Prior to running the "Fixit" utility, all of the icons were appearing with the documents and in the start menu.

I have tried:
Desktop -> right click -> personalize -> desktop icons - > restore default
right click -> Open with -> WinWord
right click -> Open with -> Browse-> WinWord -> set as default
but nothing is fixing the problem.


When I run "appwiz.cpl" it shows that Office Professional Plus 2010 is installed once and that the Office Language Pack 2010 - Spanish is also installed only one time.

Where do I go from here?

Thanks!


----------



## Hitescape (Jan 5, 2012)

*Re: No Word or Outlook Icons - Office 2010*

I guess I am mistaken. I thought that the support team for Office was monitoring this forum like the great group helping out with BSOD problems.
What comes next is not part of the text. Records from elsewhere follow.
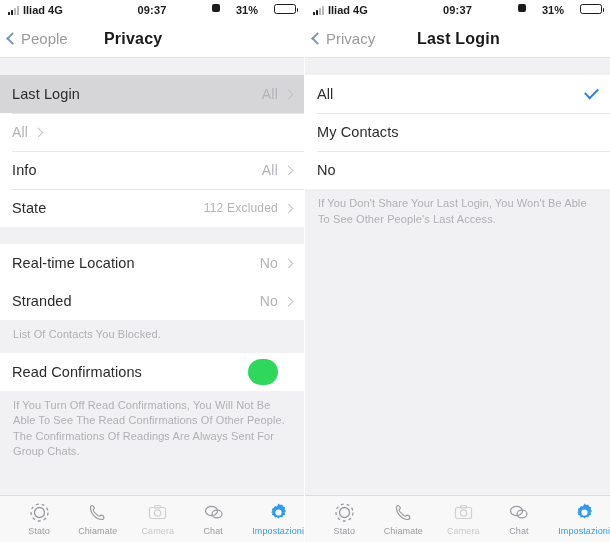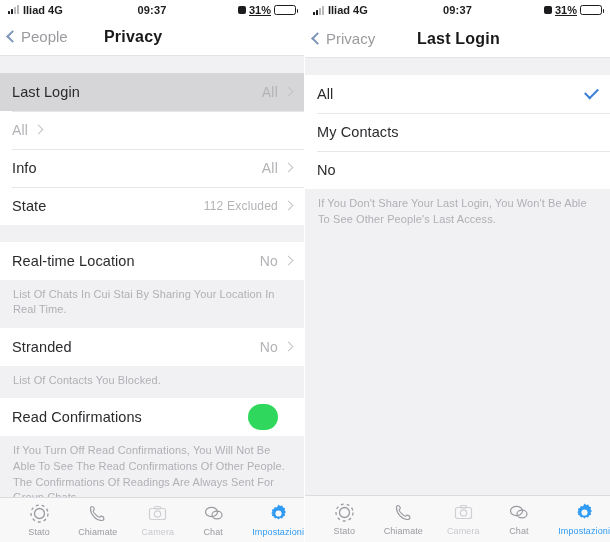--- a/index.html
+++ b/index.html
@@ -29,7 +29,7 @@
   }
   .sb-left { display: flex; align-items: center; gap: 4px; flex: 1 1 0; }
   .sb-center { flex: 0 0 auto; letter-spacing: .2px; }
-  .sb-right { display: flex; align-items: center; gap: 3px; flex: 1 1 0; justify-content: flex-end; text-decoration: underline; }
+  .sb-right { display: flex; align-items: flex-start; gap: 16px; flex: 1 1 0; justify-content: flex-end; }
   .bars { display: flex; align-items: flex-end; gap: 1px; height: 9px; }
   .bars i { display: block; width: 2px; background: #1c1c1e; border-radius: .5px; }
   .bars i:nth-child(1){ height: 3px; }

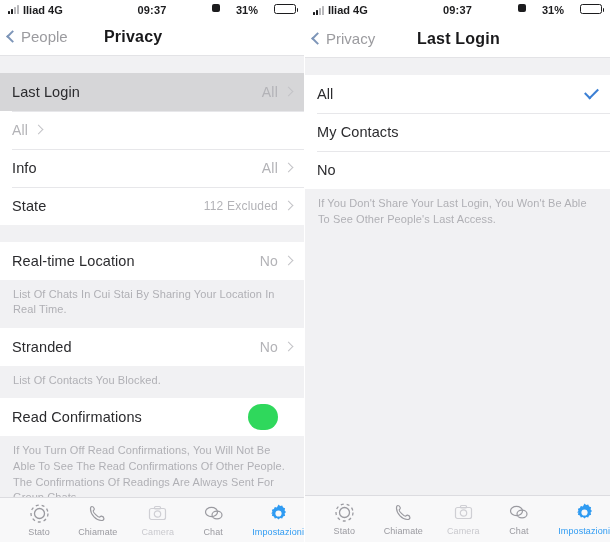--- a/index.html
+++ b/index.html
@@ -228,7 +228,6 @@
           <span class="chev"></span>
         </div>
       </div>
-      <div class="footer">List Of Chats In Cui Stai By Sharing Your Location In Real Time.</div>
 
       <div class="group">
         <div class="row">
Too bad as it would be an excellent way to create good will...


----------



## Corday (Mar 3, 2010)

*Re: No Word or Outlook Icons - Office 2010*

We definitely monitor and I saw your post Wed. I didn't respond because I didn't want to offend you by saying you had to do each file separately one at a time. I was hoping someone would go through the total change by file type (Word .doc and .docx) method which frankly I've forgotten. Hang in there. We're in your corner.


----------



## Hitescape (Jan 5, 2012)

*Re: No Word or Outlook Icons - Office 2010*

Support:

I did not understand what was meant with the above comment "you had to do each file separately one at a time." This is my wife's laptop and she currently has only one word document and two PowerPoint documents and I have tried everything I can think of to fix the icons.

I have now tried rebuilding the Icon cache and it had no effect. 

The problem was caused by the "MicrosoftFixit.Wordstartup.Run.exe" program and I have exhausted all other methods of repair that I could find on other sites. I'm afraid the solution will have to come from the same source as the problem - Microsoft.

I was able to get the Word and PowerPoint programs to appear in the start menu with their icons but I cannot get the other icons to appear for their documents. The files .docx and .pptx files created by these programs all use the default nondescript icon instead of the normal Word or PowerPoint icon. 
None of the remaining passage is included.